Here we have several different entities:
L1, L2 and L3 are the three mains cables also called main1, main2 and main3 respectively. So L1 is main1, L2 is main2, L3 is main3. From here on out, I’ll just refer to the three mains as L1, L2 and L3.
Phase A is a circuit connected between L1 and L2.
Phase C is a circuit connected between L2 and L3
Phase B is a circuit connected between L3 and L1
If you look at your service equipment, you should be able to identify the three distinct phases. The units that I have seen group the breakers for each phase together.
So when you say
We are really talking about the power of the circuit between two of the mains. So the power of phase A is the power used by a load connected to L1 and L2. Phase B is a load between L3 and L1. Phase C is a load between L2 and L3.

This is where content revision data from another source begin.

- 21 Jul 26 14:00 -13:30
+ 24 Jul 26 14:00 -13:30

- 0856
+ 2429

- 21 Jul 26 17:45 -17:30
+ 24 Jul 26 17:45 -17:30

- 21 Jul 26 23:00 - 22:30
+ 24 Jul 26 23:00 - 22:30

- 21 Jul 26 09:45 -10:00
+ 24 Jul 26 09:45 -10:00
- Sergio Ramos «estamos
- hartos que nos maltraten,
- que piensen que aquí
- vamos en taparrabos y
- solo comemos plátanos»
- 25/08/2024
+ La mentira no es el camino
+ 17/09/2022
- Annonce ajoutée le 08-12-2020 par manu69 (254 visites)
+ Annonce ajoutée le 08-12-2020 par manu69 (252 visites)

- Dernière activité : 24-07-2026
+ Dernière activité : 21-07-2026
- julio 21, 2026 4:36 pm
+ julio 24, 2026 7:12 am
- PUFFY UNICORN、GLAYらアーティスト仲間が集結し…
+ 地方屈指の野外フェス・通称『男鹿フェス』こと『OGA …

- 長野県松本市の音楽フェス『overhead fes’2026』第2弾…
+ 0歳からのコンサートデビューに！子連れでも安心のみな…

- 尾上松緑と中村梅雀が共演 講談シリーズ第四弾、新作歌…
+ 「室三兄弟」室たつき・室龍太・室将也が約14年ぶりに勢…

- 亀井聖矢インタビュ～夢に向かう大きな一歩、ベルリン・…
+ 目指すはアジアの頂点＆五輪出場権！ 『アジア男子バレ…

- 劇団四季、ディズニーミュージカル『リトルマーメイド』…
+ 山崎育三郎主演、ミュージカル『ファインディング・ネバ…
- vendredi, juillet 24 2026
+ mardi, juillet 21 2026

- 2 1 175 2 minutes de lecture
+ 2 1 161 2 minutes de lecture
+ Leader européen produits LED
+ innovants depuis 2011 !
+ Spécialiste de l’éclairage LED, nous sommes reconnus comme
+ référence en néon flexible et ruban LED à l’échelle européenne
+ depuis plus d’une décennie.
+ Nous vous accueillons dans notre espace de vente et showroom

The current that flows in any of those three “phases” is not the same as the current that flows through the main1, main2 and main3 cables. The current through L1 (main1) is the algebraic sum of the phase A circuits and the phase B circuits. So measuring total power in your case is different from measuring the power used in the individual circuits.
That post explains how to measure total power with two CTs on the mains cables, essentially treating the third as a neutral. You should do that to get your total power as explained later.
The fact that it produces negative power notwithstanding, the inverter is just a load on one of the phases. If it is connected say between L1 and L3, it is on phase B. Simple as that.
So now to put this to practical use, you will be using “derived reference”. Your VT is installed on phase A, by definition. Any device connected to that phase should read the correct power. Identify the two mains that serve that phase. These are L1 and L2, although you don’t know yet which is which.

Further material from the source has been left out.